| Source records |
Start of Block
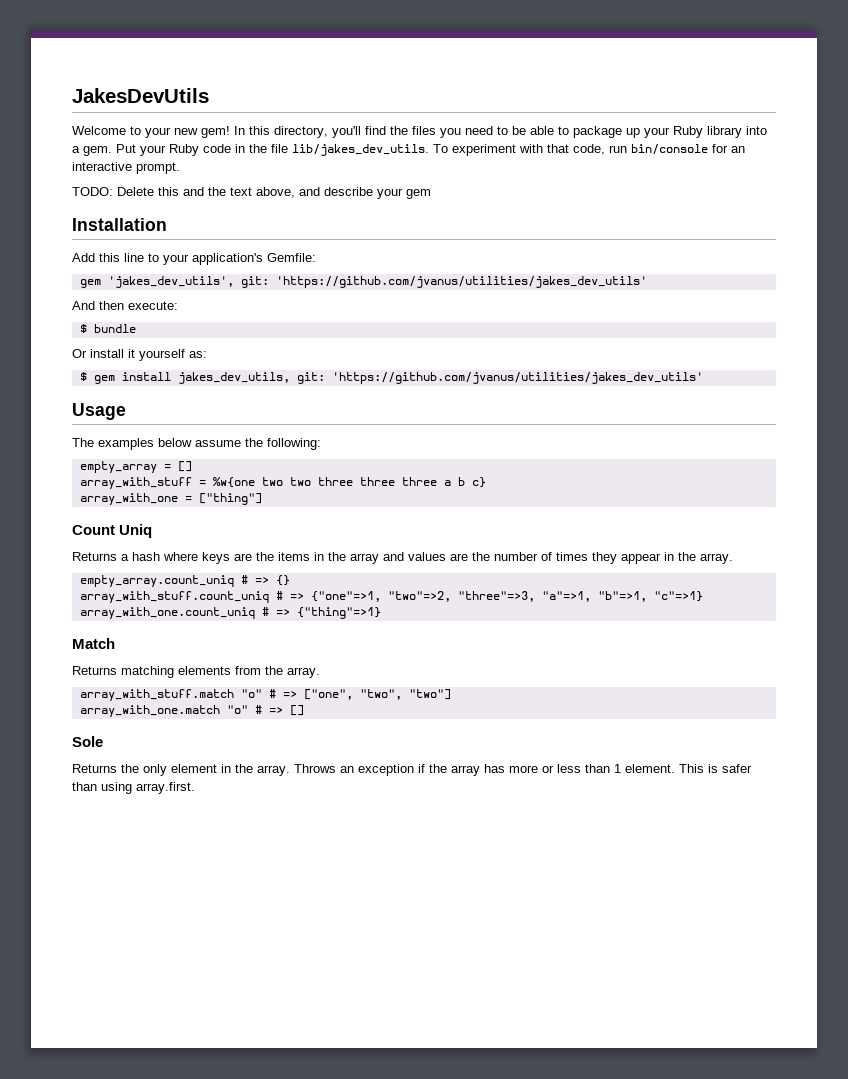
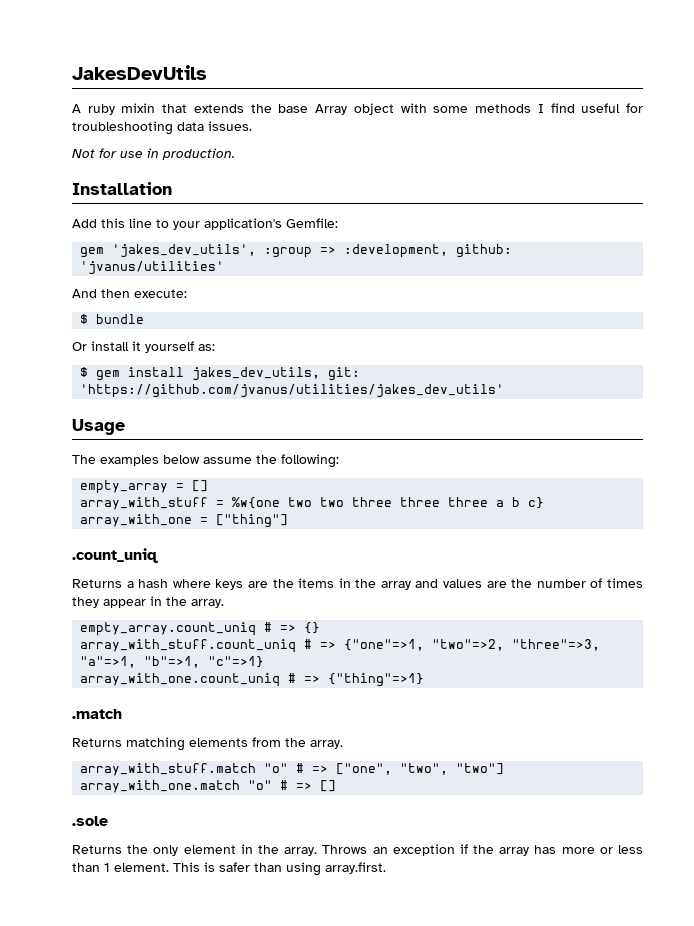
[72,126,767,138] [72,144,745,156] [72,162,180,174] [72,187,431,199] Welcome to your new gem! In this directory, you'll find the files you need to be able to package up your Ruby library into a gem. Put your Ruby code in the file lib/jakes_dev_utils. To experiment with that code, run bin/console for an interactive prompt. // TODO: Delete this and the text above, and describe your gem -> [72,103,644,115] [72,121,252,135] [72,148,235,160] A ruby mixin that extends the base Array object with some methods I find useful for troubleshooting data issues. // Not for use in production.
[240,276,647,288] git: 'https://github.com/jvanus/utilities/jakes_dev_utils' -> [264,244,513,258] [80,261,225,275] :group => :development, github: 'jvanus/utilities'
[72,524,153,538] Count Uniq -> [72,548,158,563] .count_uniq
[72,638,115,649] Match -> [72,709,122,719] .match
[72,736,103,747] Sole -> [72,816,108,826] .sole

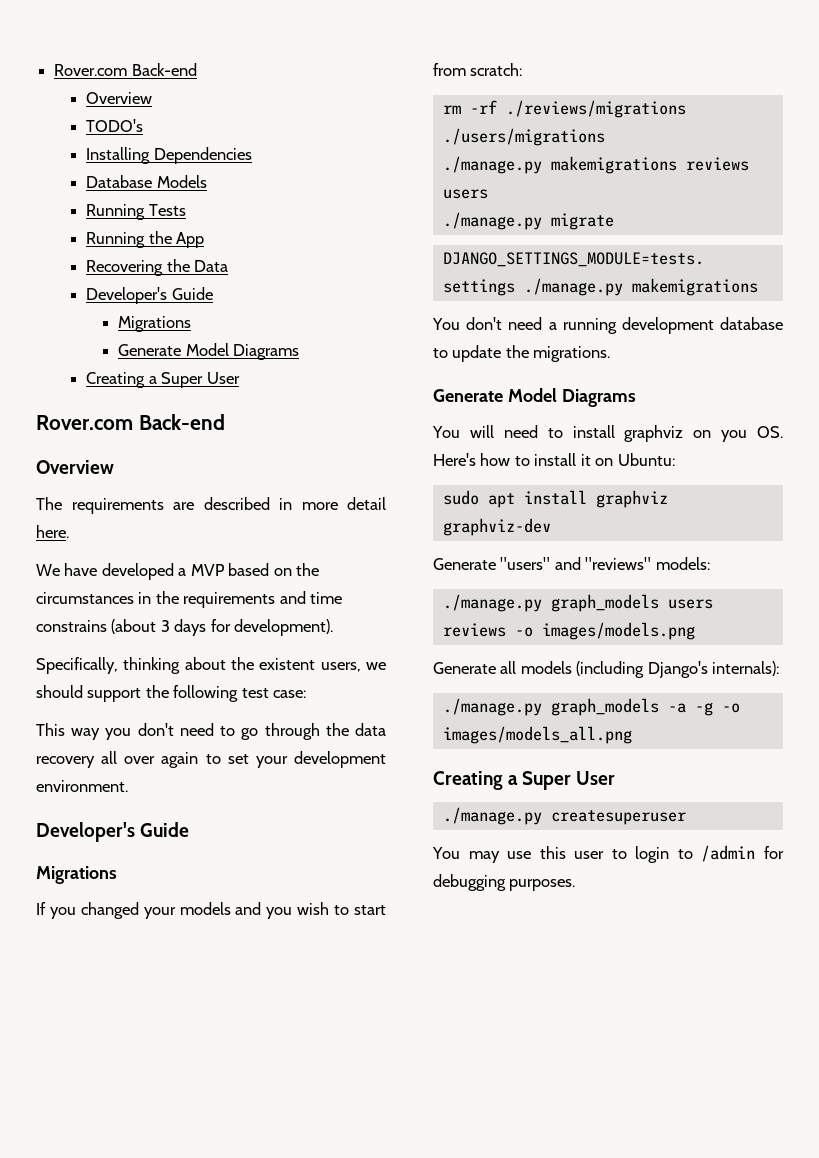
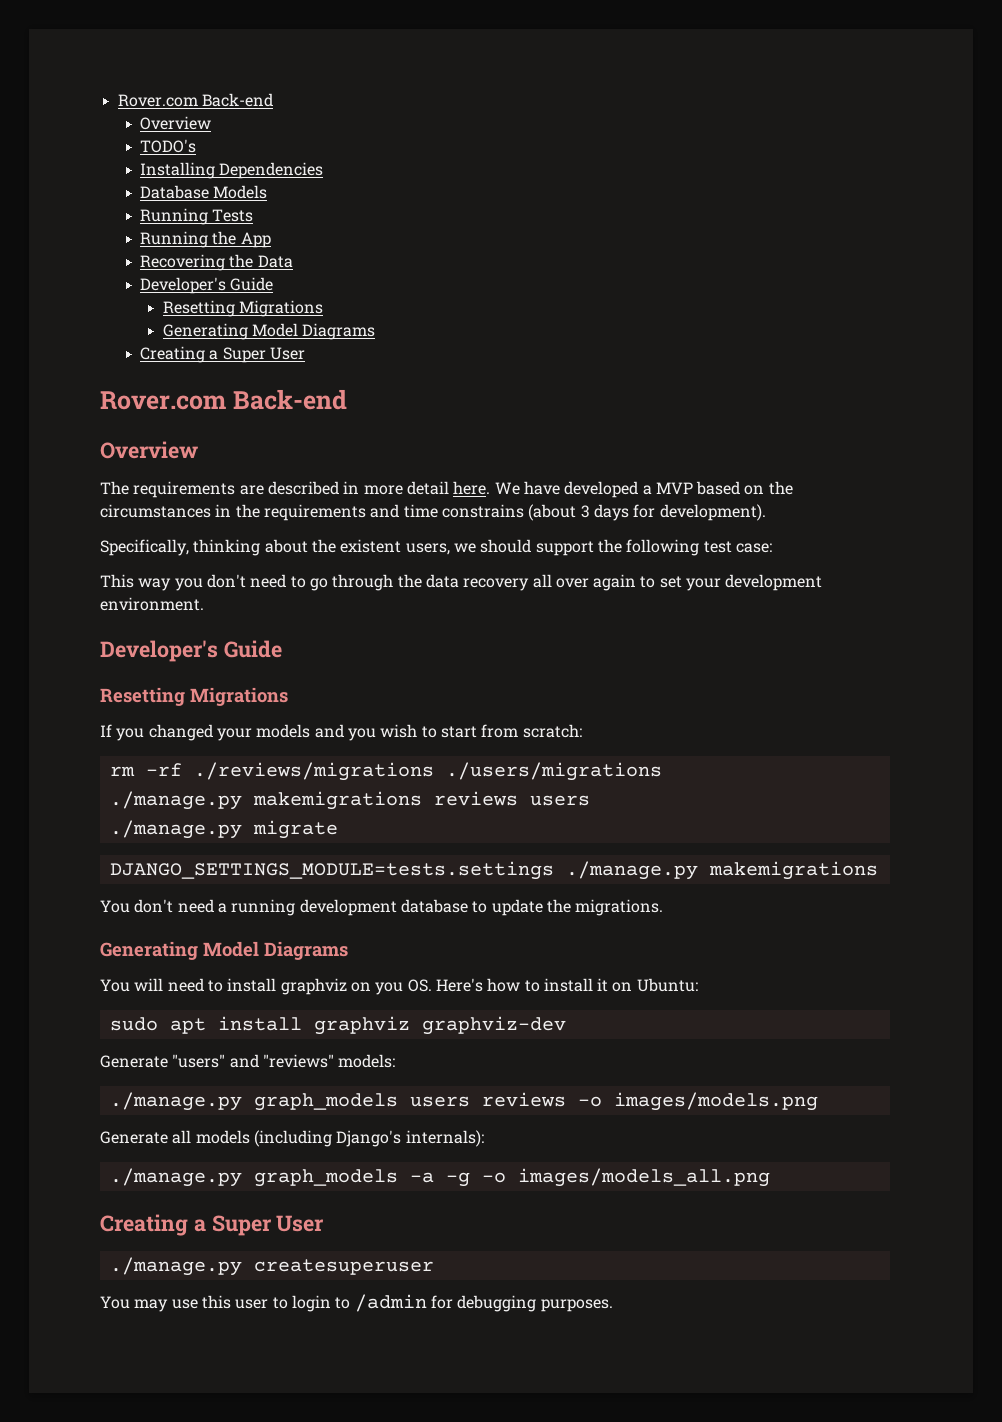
[118,316,192,332] [118,344,182,356] Migrations // Generate -> [162,300,323,317] [162,323,248,340] Resetting Migrations // Generating
(69, 531) // -> (491, 488) none
(190, 829) none -> [100,687,185,706] Resetting
[433,389,503,402] Generate -> [100,941,198,960] Generating

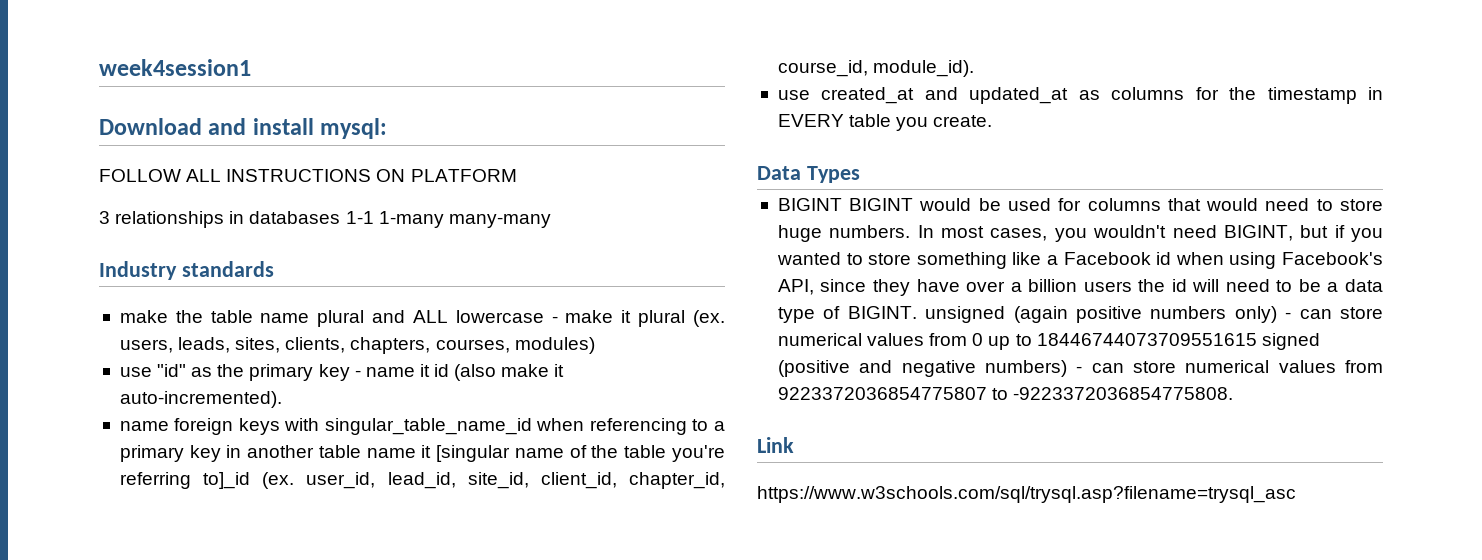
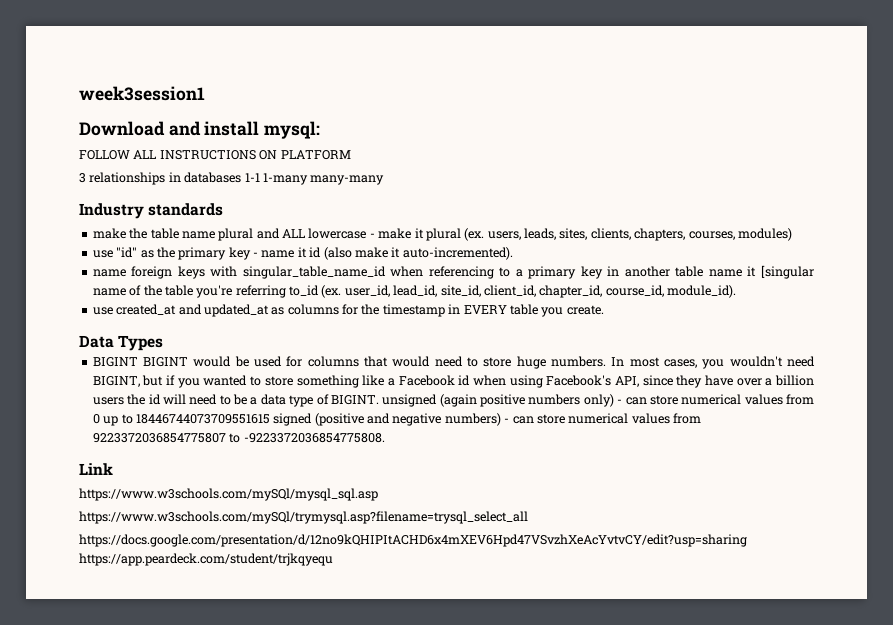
[99,59,251,76] week4session1 -> [79,86,205,101] week3session1
[203,472,251,489] to]_id -> [289,285,319,296] to_id
[757,486,1296,503] https://www.w3schools.com/sql/trysql.asp?filename=trysql_asc -> [79,488,378,501] [79,511,528,524] [79,534,747,547] [79,553,333,566] https://www.w3schools.com/mySQl/mysql_sql.asp // https://www.w3schools.com/mySQl/trymysql.asp?filename=trysql_select_all // https://docs.google.com/presentation/d/12no9kQHIPItACHD6x4mXEV6Hpd47VSvzhXeAcYvtvCY/edit?usp=sharing https://app.peardeck.com/student/trjkqyequ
End of Block
| To do |
Retype exactly the span of lines from the one with "[99,59,251,76] week4session1 ->" through the one with "[203,472,251,489] to]_id ->"; include both ends and omit the rest of the material.

| Exercise answer |
[99,59,251,76] week4session1 -> [79,86,205,101] week3session1
[203,472,251,489] to]_id -> [289,285,319,296] to_id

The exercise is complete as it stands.